Sorting algorithms : learn different method to sort your data

Introduction :

• Working with different data mean that you will apply to that data many many operations for different purposes and outputs, one of the famous operation applied on the data is sorting. sorting a list of number or a list of names or even sorting different customized objects based on a specific condition.
• In general sorting can be either a finishing step where you want to represent the data in a sorted form or the sorting will be used as a intermediate state for the data so it can be used in other operations like sorting the data before searching for a value inside that data.
• Sorting is usually talked over with searching so if you are interested in searching methods and concept also you can check this two articles: https://gourineayoub-prf.medium.com/searching-algorithms-learn-different-searching-techniques-437ce0602463
• In this article we will go through different sorting techniques how they work, and the theory behind them and also there time complexity.

Definition :

A sorting algorithms is a function that you give it a set of data as an example a list of number as an input and it will return a set of data in this example also a list of numbers that has the same size but the element are arranged in a different way from bigger to smaller or the inverse.

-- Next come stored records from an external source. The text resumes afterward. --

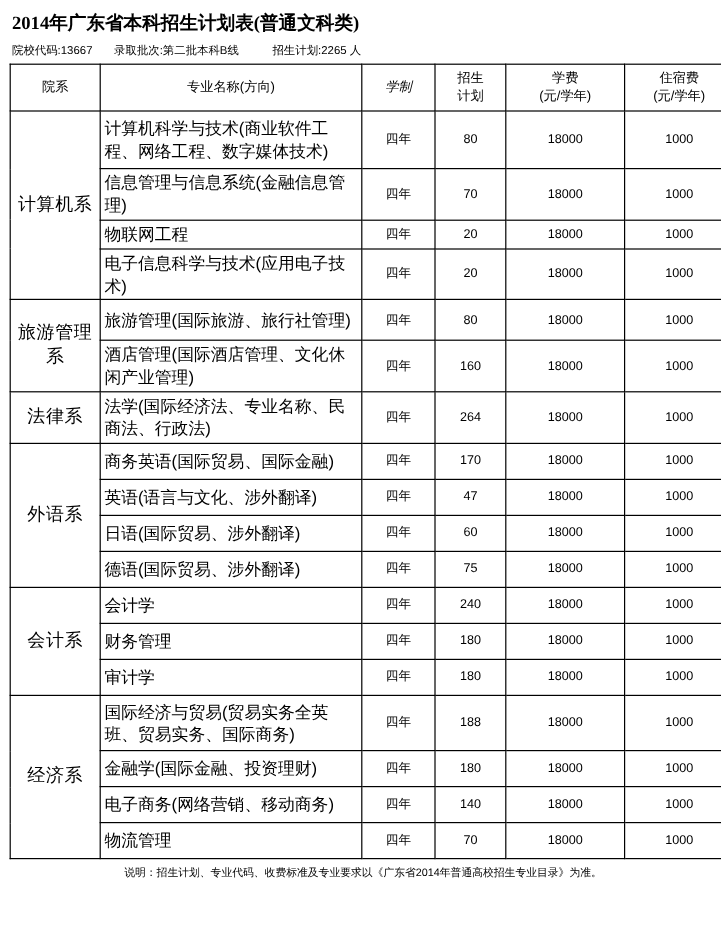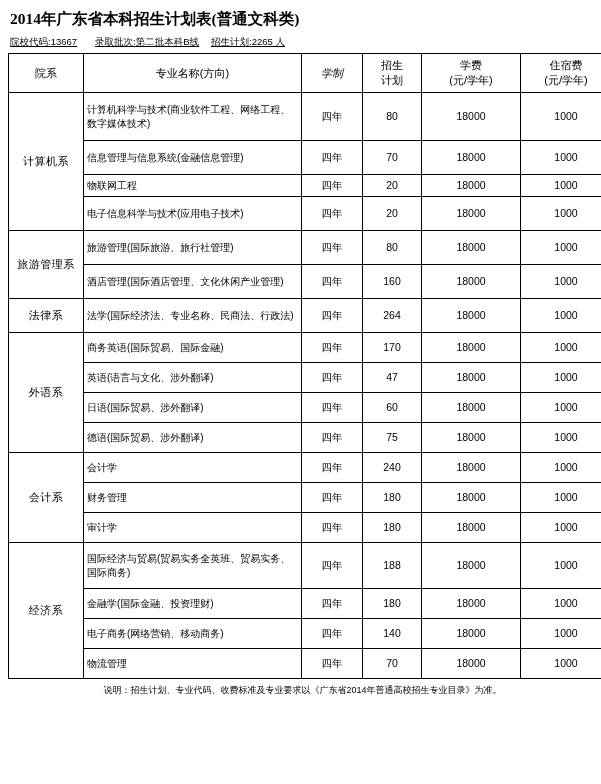--- a/index.html
+++ b/index.html
@@ -35,7 +35,6 @@
     font-size: 9.5px;
     margin: 0 0 4px 2px;
     white-space: nowrap;
-    text-decoration: underline;
   }
   .meta-item {
     margin-right: 16px;

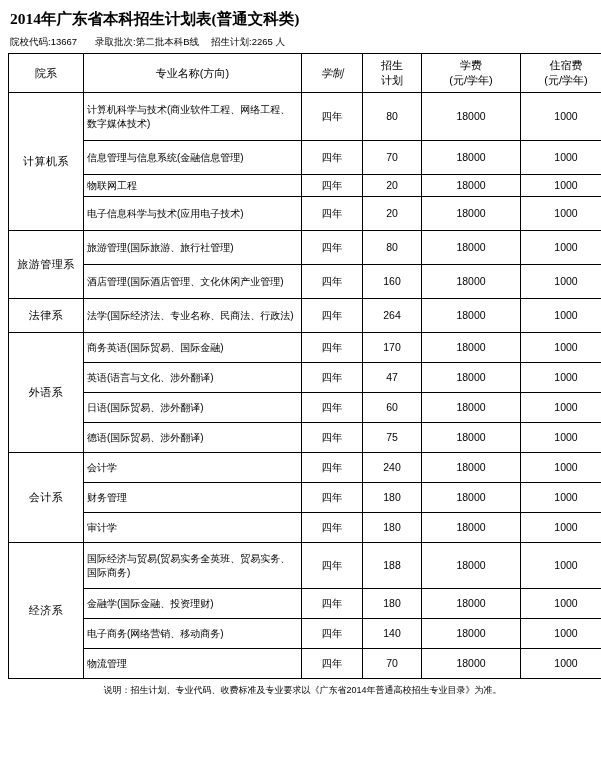--- a/index.html
+++ b/index.html
@@ -40,7 +40,7 @@
     margin-right: 16px;
   }
   .meta-item.first { margin-right: 18px; }
-  .meta-item.second { margin-right: 12px; }
+  .meta-item.second { margin-right: 28px; }
 
   table.plan {
     border-collapse: collapse;

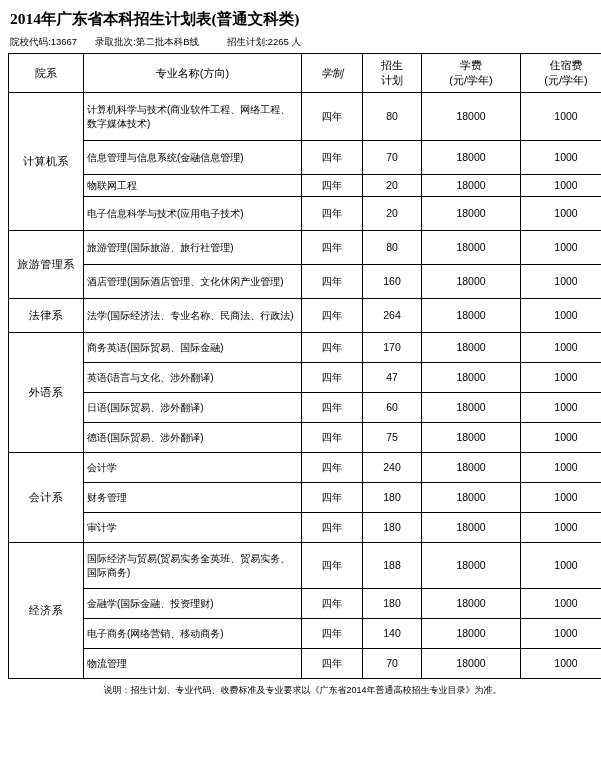--- a/index.html
+++ b/index.html
@@ -76,7 +76,7 @@
   }
   td.major {
     text-align: left;
-    font-size: 10px;
+    font-size: 14px;
     padding-left: 6px;
   }
   td.ctr {

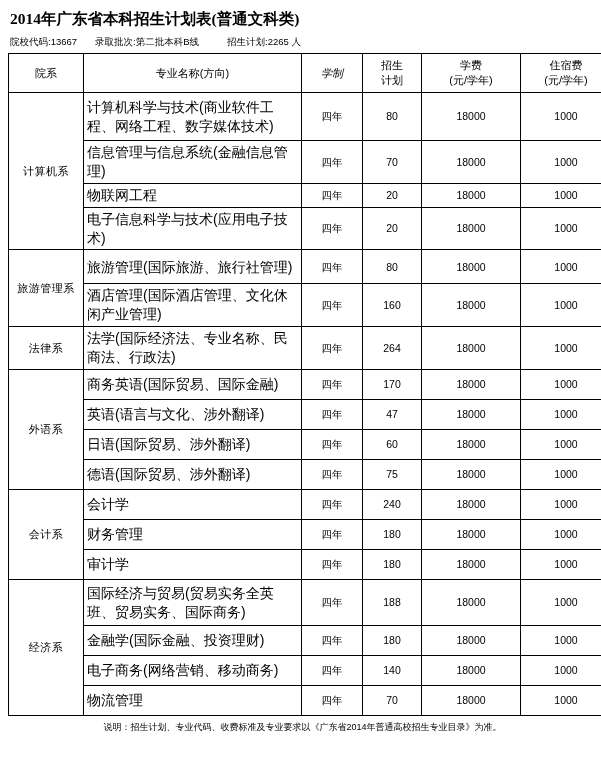--- a/index.html
+++ b/index.html
@@ -70,7 +70,7 @@
 
   td.dept {
     text-align: center;
-    font-size: 11px;
+    font-size: 15px;
     letter-spacing: 0.5px;
     margin-top: 40px;
   }

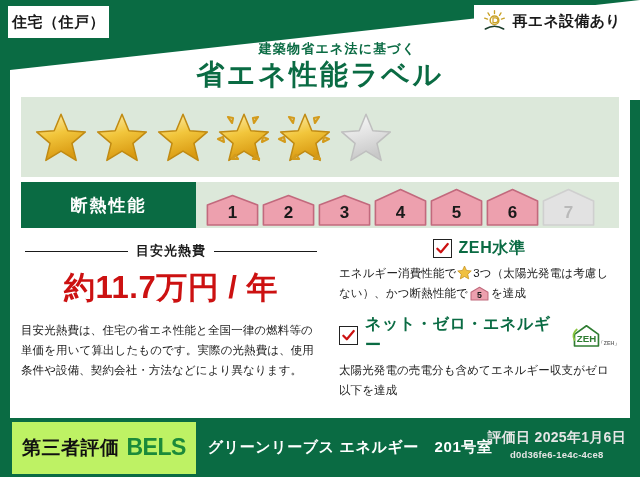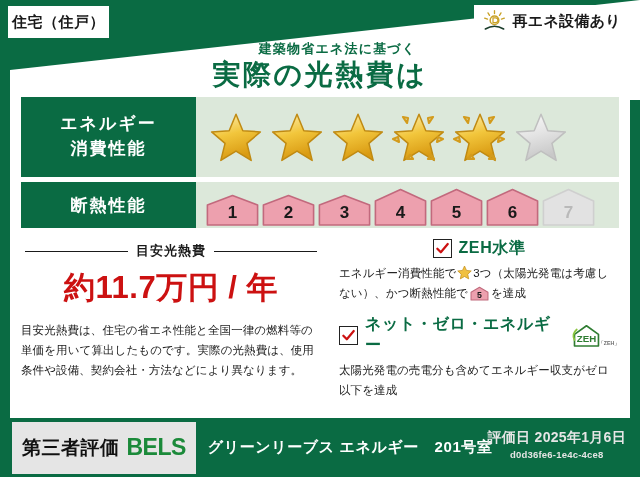--- a/index.html
+++ b/index.html
@@ -186,7 +186,7 @@
 
   <div class="title-wrap">
     <div class="title-sub">建築物省エネ法に基づく</div>
-    <div class="title-main">実際の光熱費は</div>
+    <div class="title-main">省エネ性能ラベル</div>
   </div>
 
   <div class="card">

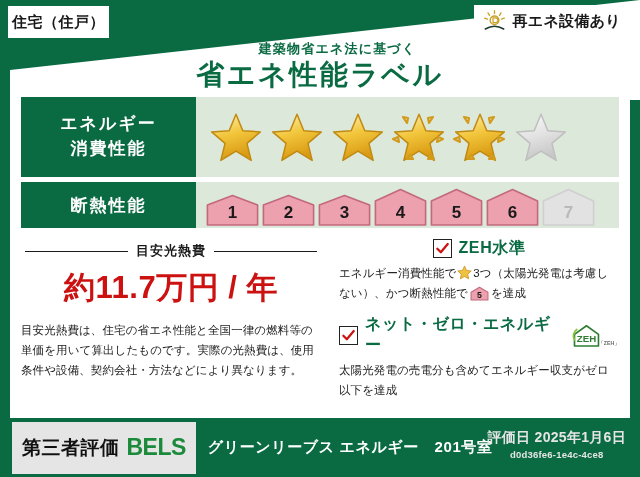--- a/index.html
+++ b/index.html
@@ -192,10 +192,6 @@
   <div class="card">
 
     <div class="perf-row r1">
-      <div class="perf-label">
-        <span>エネルギー</span>
-        <span>消費性能</span>
-      </div>
       <div class="perf-value">
 
 

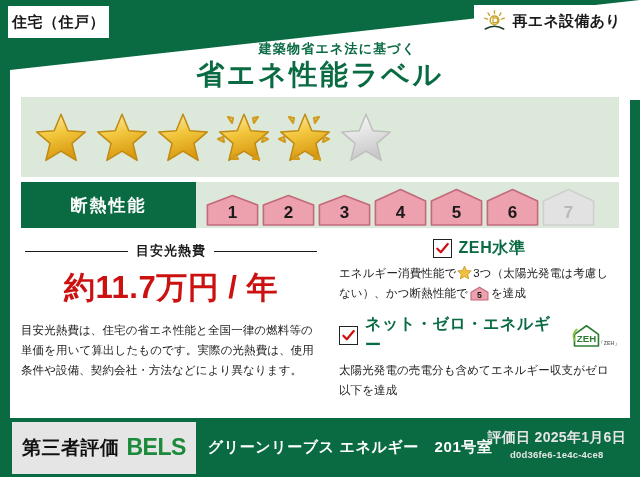--- a/index.html
+++ b/index.html
@@ -141,7 +141,7 @@
     display:flex;align-items:center;
   }
   .bels-box{
-    margin-left:12px;background:#e5e5e5;height:36px;
+    margin-left:12px;background:#bef264;height:36px;
     display:flex;align-items:center;gap:7px;padding:8px 10px;
   }
   .bels-jp{font-size:19px;font-weight:bold;color:#111;letter-spacing:.5px;}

This algorithms that we are going to discuss need an understanding of basic data structure and also the recursing technique you can check this article to get familiar with those concepts : https://gourineayoub-prf.medium.com/data-structure-and-complexity-a-programmer-best-tow-weapons-part-1-introduction-a941cda2f557

Different Sorting methods :

Quick sort:

• quick sort is a recursive algorithm based on the pivot concept where a pivot is a value from the list of values that we want to sort, than what we do is to try to make all the values smaller than our pivot in the left of our pivot position and all the value greater than it in the right of its position.
• The steps will be like this :

1/ choose a pivot (an index of the value that we chose).

2/ move the pivot that we chose to the last place in our list.

3/ get the first item from left that is greater than our pivot value.

4/ get the first item from right that is smaller than our pivot value

5/ switch the values that we got from step 3 and step 4

6/ redo the steps 3 , 4 and 5 until the index of the right item is grater than the left items which means that we looped over all the items.

7/ redo all the steps from 1 to 6 as long as the values are not sorted.

How to choose the pivot ?

• Choosing the pivot has a great impact on the time complexity of your search method in a way that some pivot will make the process faster than others.
• one of the method used to choose the picot is the median of three where we look at the 1 middle and last value in the values that we have then we sort those three values and take the middle one.
• the pivot that we want to choose should be as close as it can be to the median , the closer its the better performance and time complexity.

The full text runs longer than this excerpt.